For basic pgBackRest setup we need:

  • one host with a central repository where pgBackRest stores backups and archives WAL segments
  • database cluster with PostgreSQL database
  • installed pgbackrest rpm package from postgresql.org, rpm must be installed on repo and postgres host (yum install pgbackrest)
  • passwordless ssh – agents communicate between the hosts via ssh
  • configure stanza – stanza is the configuration for a database cluster
  • configure retention – numbers of full, diff and incr backups kept in the repository. Old backups will be automatically deleted
  • check the configuration
  • perform a backup – just run pgBackRest with the backup command
pgbackrest --stanza=ipam --type=full backup
  • schedule a backup in cron

For restore pgBackRest have a few options: delta option, restore selected database option and restore Point-in-Time Recovery. Point-in-Time Recovery (PITR) allows the WAL to be played from the last backup to a specified time, transaction id, or recovery point.

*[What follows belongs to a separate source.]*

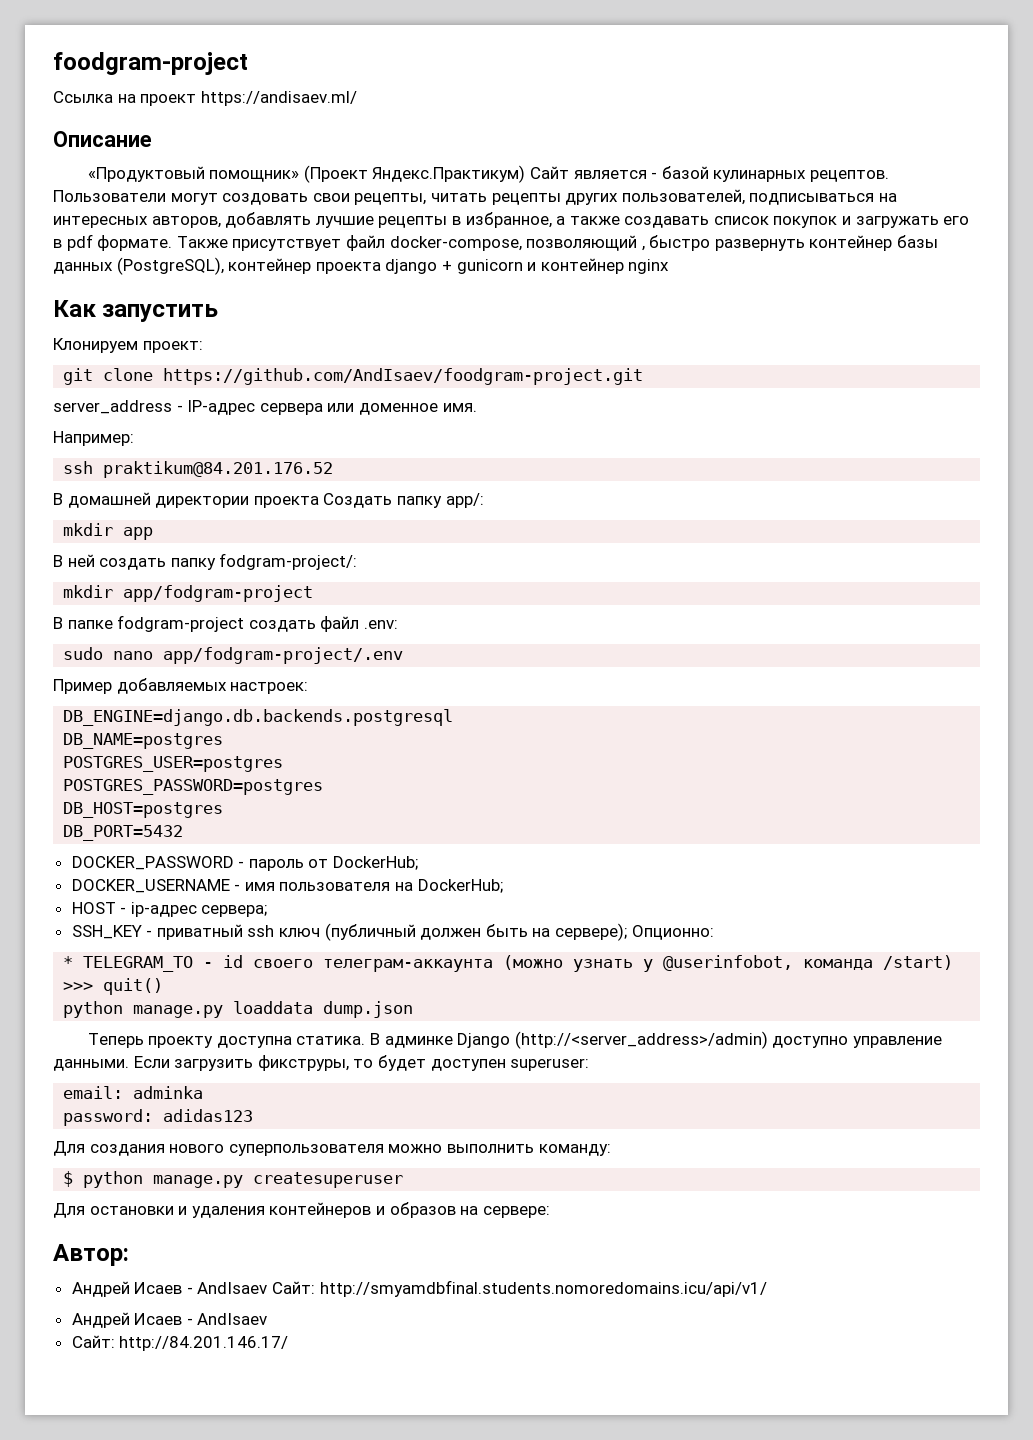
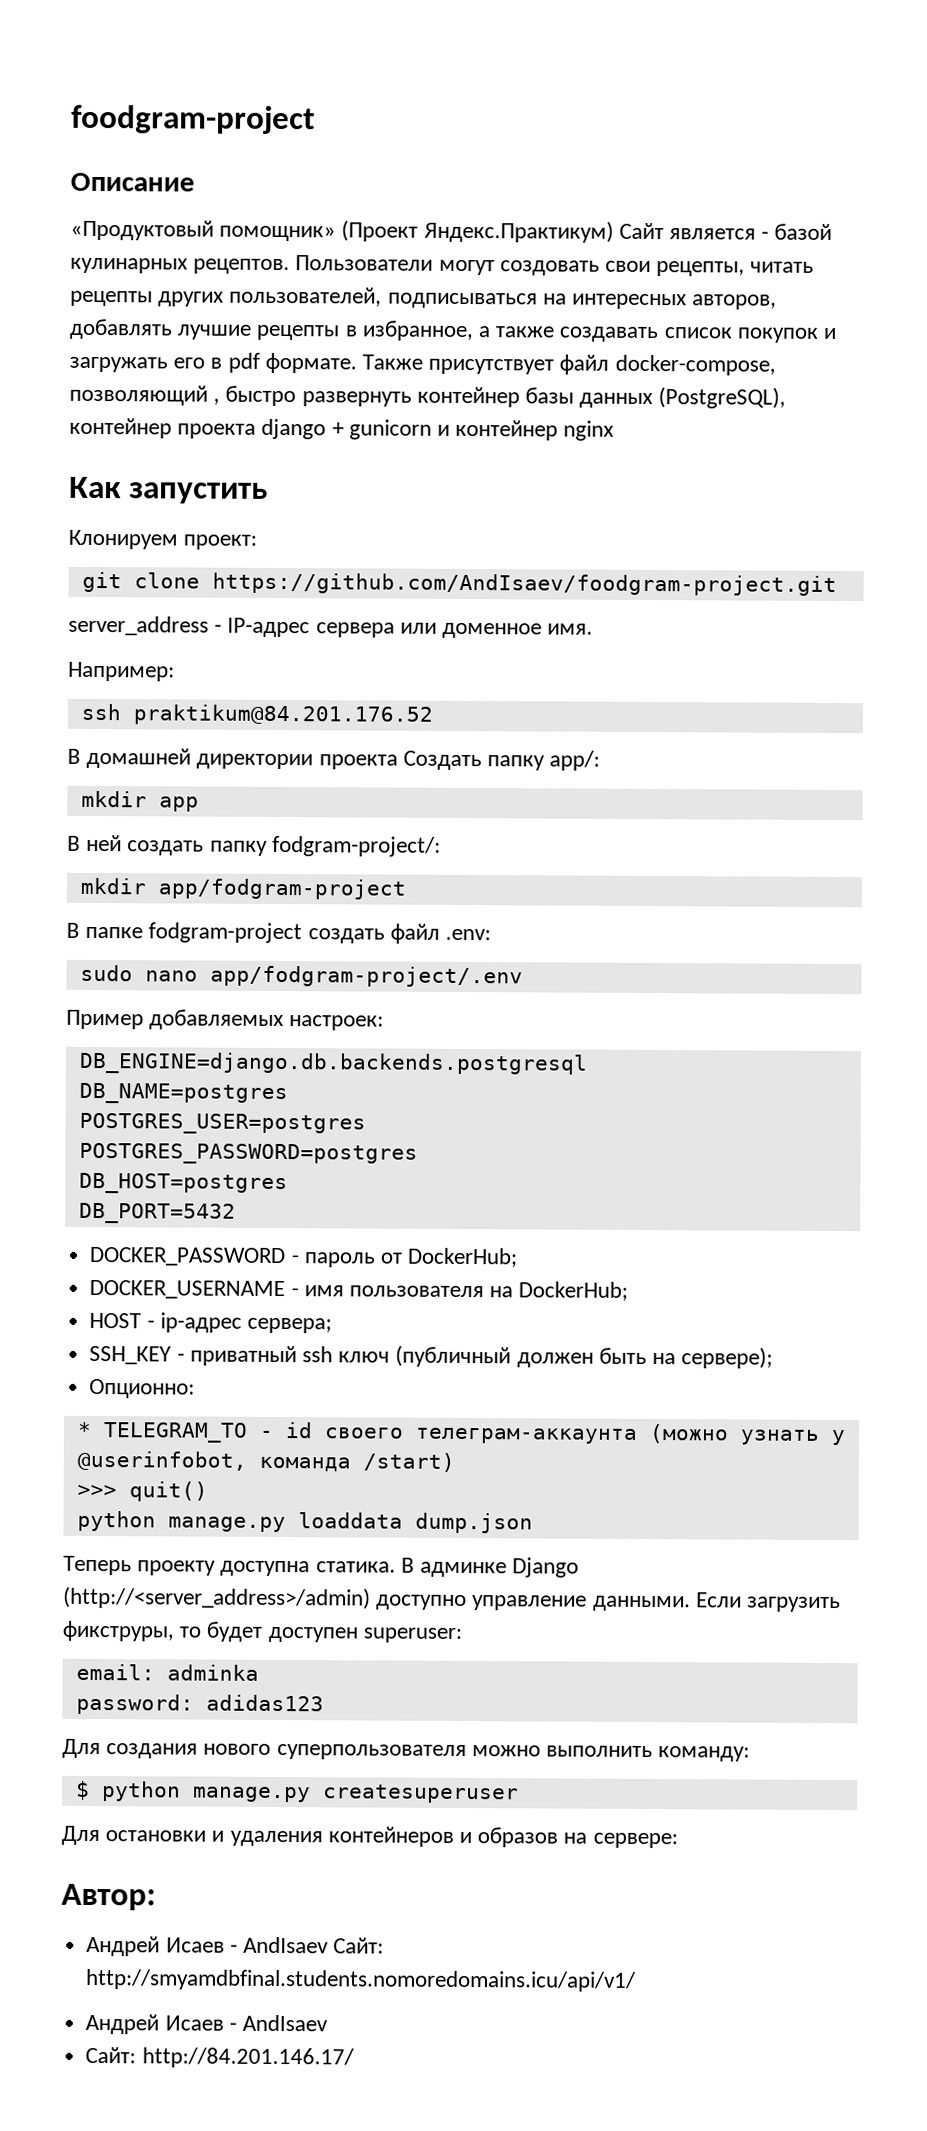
[53,91,357,106] // Ссылка на проект https://andisaev.ml/ -> (315, 119) none
(628, 932) none -> (774, 1358) //

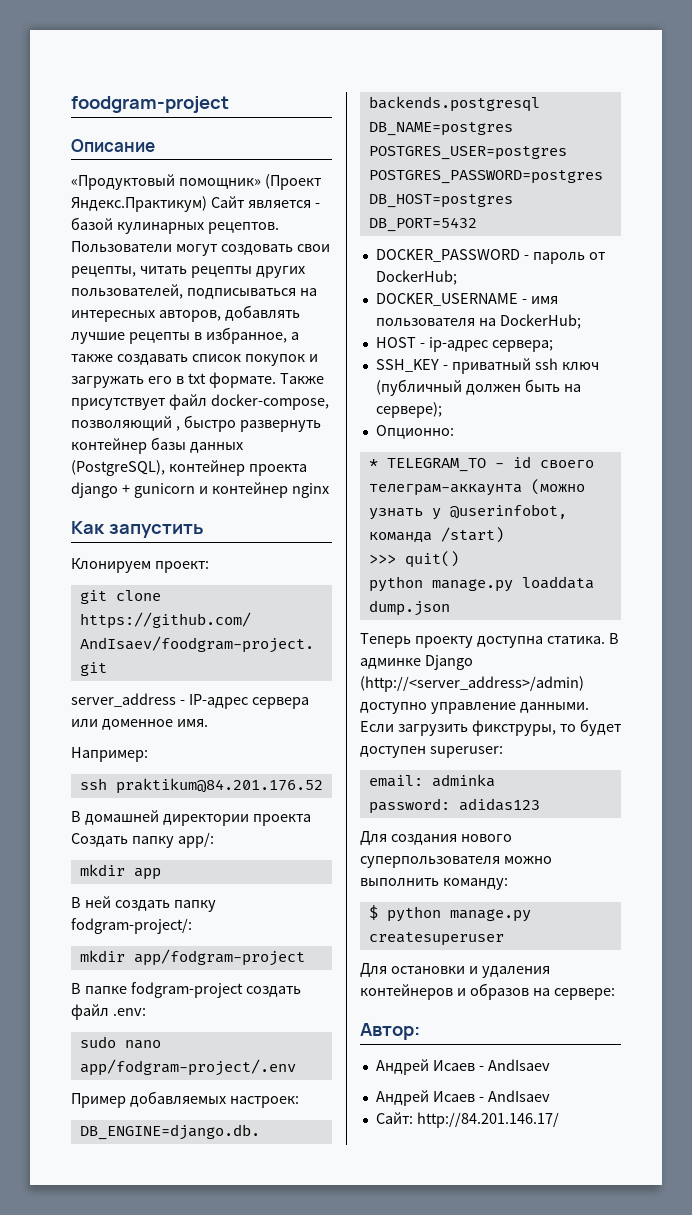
[227,352,260,373] pdf -> [187,373,206,384] txt
[333,1937,385,1954] [85,1968,637,1992] Сайт: http://smyamdbfinal.students.nomoredomains.icu/api/v1/ -> (550, 1065) none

Example of recovery command with target time option:

pgbackrest --stanza=ipam --delta \        
     --type=time "--target=2019-02-20 14:15:00.000000+01" restore 

pgBackRest is free and open source software under the MIT license and can be used for personal or commercial purposes without any limitations.

Trained DevOps team is essential 

An ordinary working day can easily turn into a nightmare and the only way to successfully overcome an accident is careful planning, education and training. Backup tools do not mean anything unless you have trained people who can use them. Education should not include just one man (sysadmin or DBA) that is usually on vacation when an accident occurs. All the members of the DevOps team should be familiar with backup and restore procedures.

Finally, we need to emphasize once again that the backup does not mean anything if we are not sure that the backup is valid and that we can at any time restore the data!